Vu la procédure suivante :
Par une requête enregistrée le 27 décembre 2019, M. A B conteste la décision du 15 octobre 2019 par laquelle la caisse primaire d'assurance maladie des Yvelines a rejeté sa demande d'admission à l'aide médicale de l'Etat.
Par un mémoire enregistré le 16 janvier 2020, la caisse primaire d'assurance maladie des Yvelines fait état du réexamen de la demande d'aide médicale de l'Etat de M. B et de ce qu'il a été fait droit finalement à sa demande.

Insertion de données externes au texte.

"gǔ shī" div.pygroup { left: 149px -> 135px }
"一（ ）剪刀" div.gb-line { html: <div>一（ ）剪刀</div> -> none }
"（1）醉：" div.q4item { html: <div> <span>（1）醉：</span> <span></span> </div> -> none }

Vu les autres pièces du dossier.
Vu le code de justice administrative.
Considérant ce qui suit :
1. Aux termes de l'article R. 222-1 du code de justice administrative : " () les présidents de formation de jugement des tribunaux () peuvent, par ordonnance : () 3° Constater qu'il n'y a pas lieu de statuer sur une requête ; () / 5° Statuer sur les requêtes qui ne présentent plus à juger de questions autres que la condamnation prévue à l'article L. 761-1 ou la charge des dépens () ".

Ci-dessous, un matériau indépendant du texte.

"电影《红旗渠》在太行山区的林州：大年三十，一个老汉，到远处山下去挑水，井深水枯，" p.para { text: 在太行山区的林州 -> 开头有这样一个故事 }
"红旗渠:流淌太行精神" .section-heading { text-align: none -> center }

2. Il ressort des pièces du dossier que, postérieurement à l'introduction de la requête, la caisse primaire d'assurance maladie est revenue sur sa décision et a accordé à Monsieur B le bénéfice de l'aide médicale de l'Etat à partir du 4 septembre 2019 jusqu'au 3 septembre 2020. Dès lors, la demande de Monsieur B est devenue sans objet. Il n'y a plus lieu d'y statuer.
ORDONNE :
Article 1er : Il n'y a pas lieu de statuer sur la requête de M. B.

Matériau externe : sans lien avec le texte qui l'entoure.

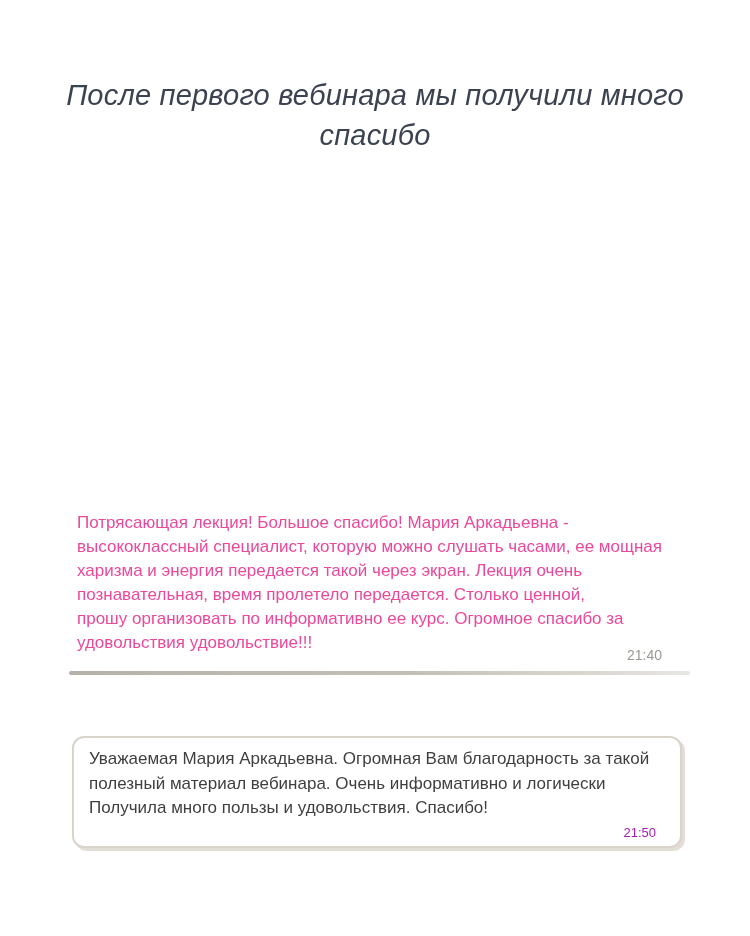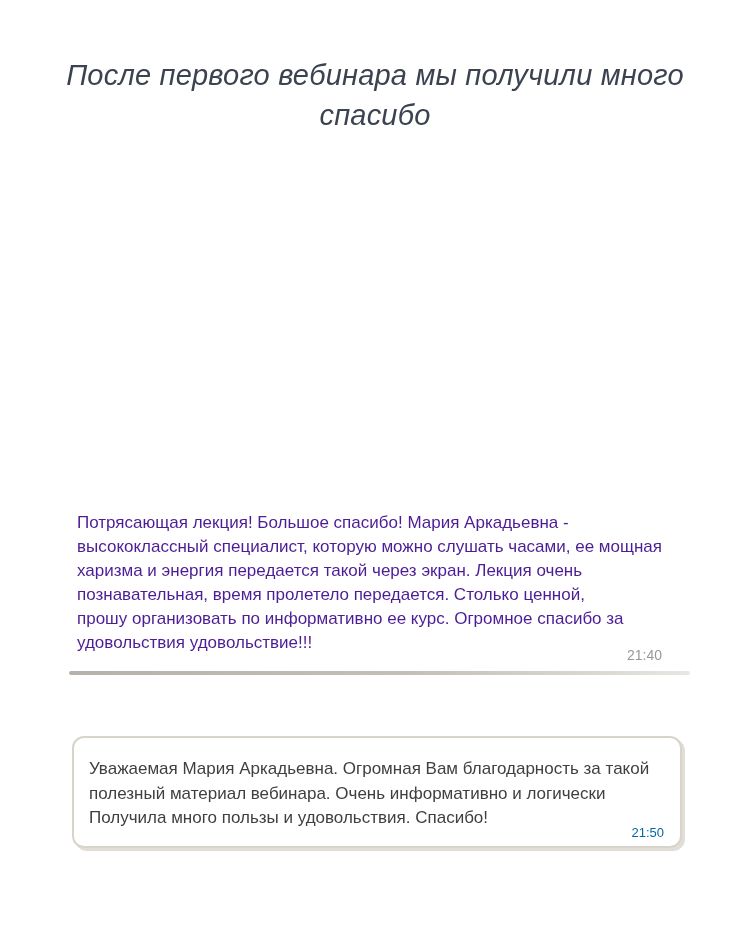"После первого вебинара мы получили" .slide-title { top: 36px -> 56px }
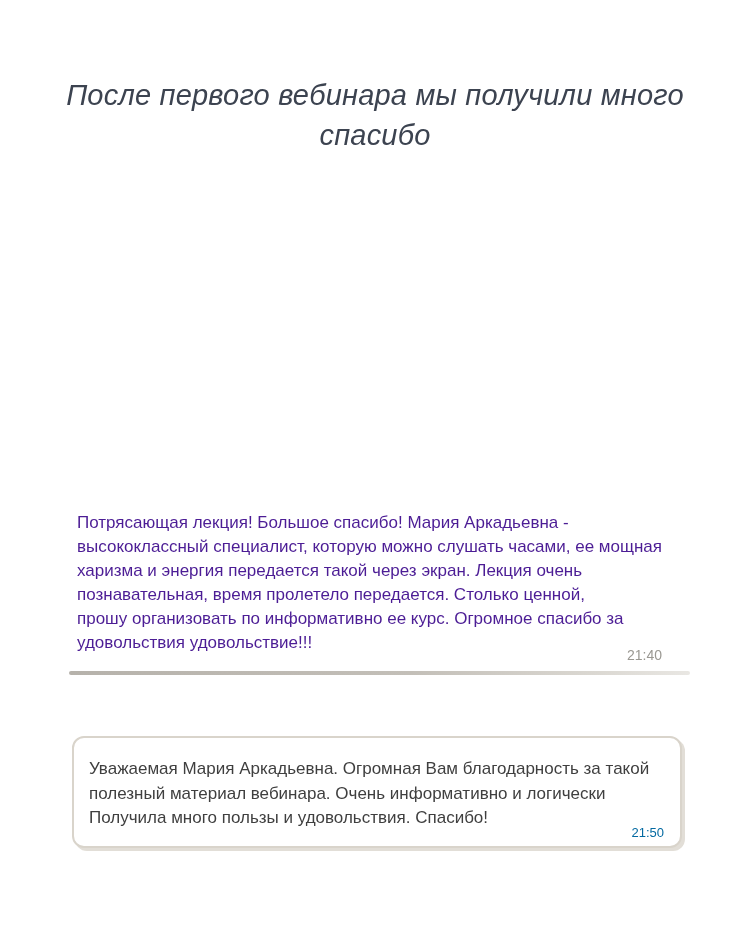"Потрясающая лекция! Большое спасибо!" .msg1 .msg-text { color: #4c1d95 -> #ec4899 }
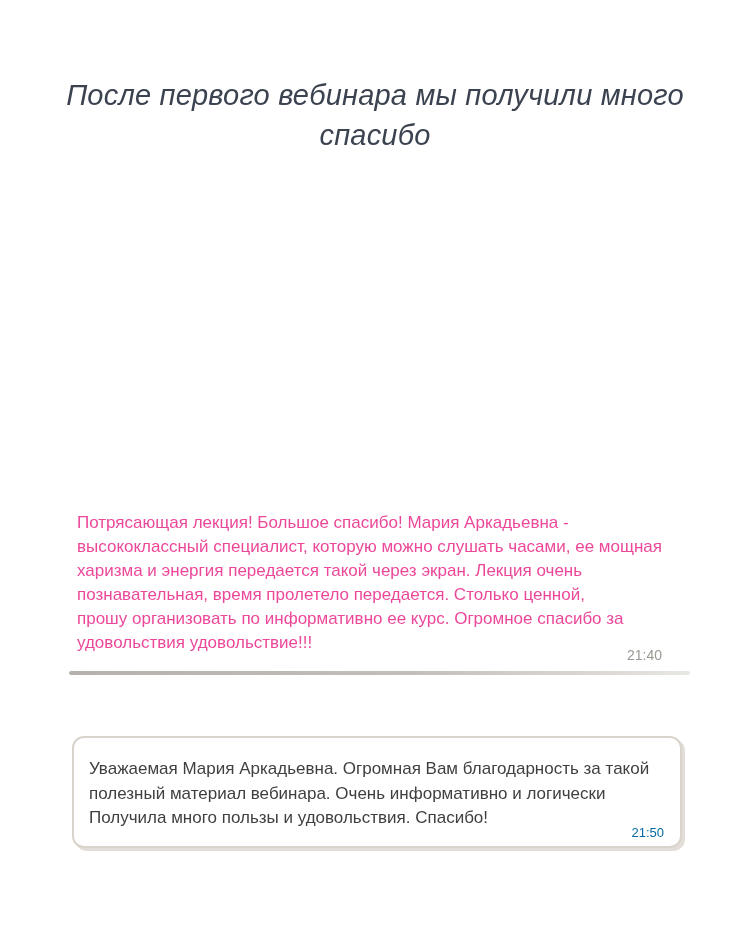"Уважаемая Мария Аркадьевна. Огромная Вам" .msg2 .msg-text { padding: 19px 70px 0 15px -> 9px 70px 0 15px }
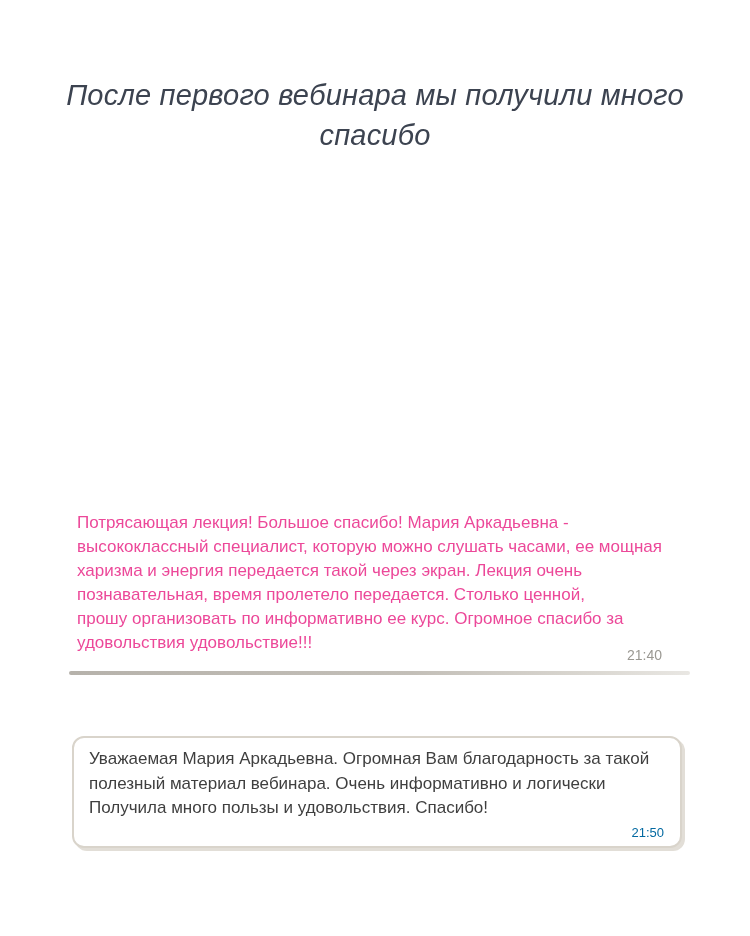"21:50" .msg2 .msg-time { color: #0369a1 -> #a21caf; right: 16px -> 24px }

Article 2 : La présente ordonnance sera notifiée à M. A B et à la caisse primaire d'assurance maladie des Yvelines.
Fait à Versailles, le 1er septembre 202Le président de la 4ème chambre,
signé
Julien Le Gars
La République mande et ordonne au préfet des Yvelines en ce qui le concerne et à tous commissaires de justice à ce requis en ce qui concerne les voies de droit commun, contre les parties privées, de pourvoir à l'exécution de la présente décision.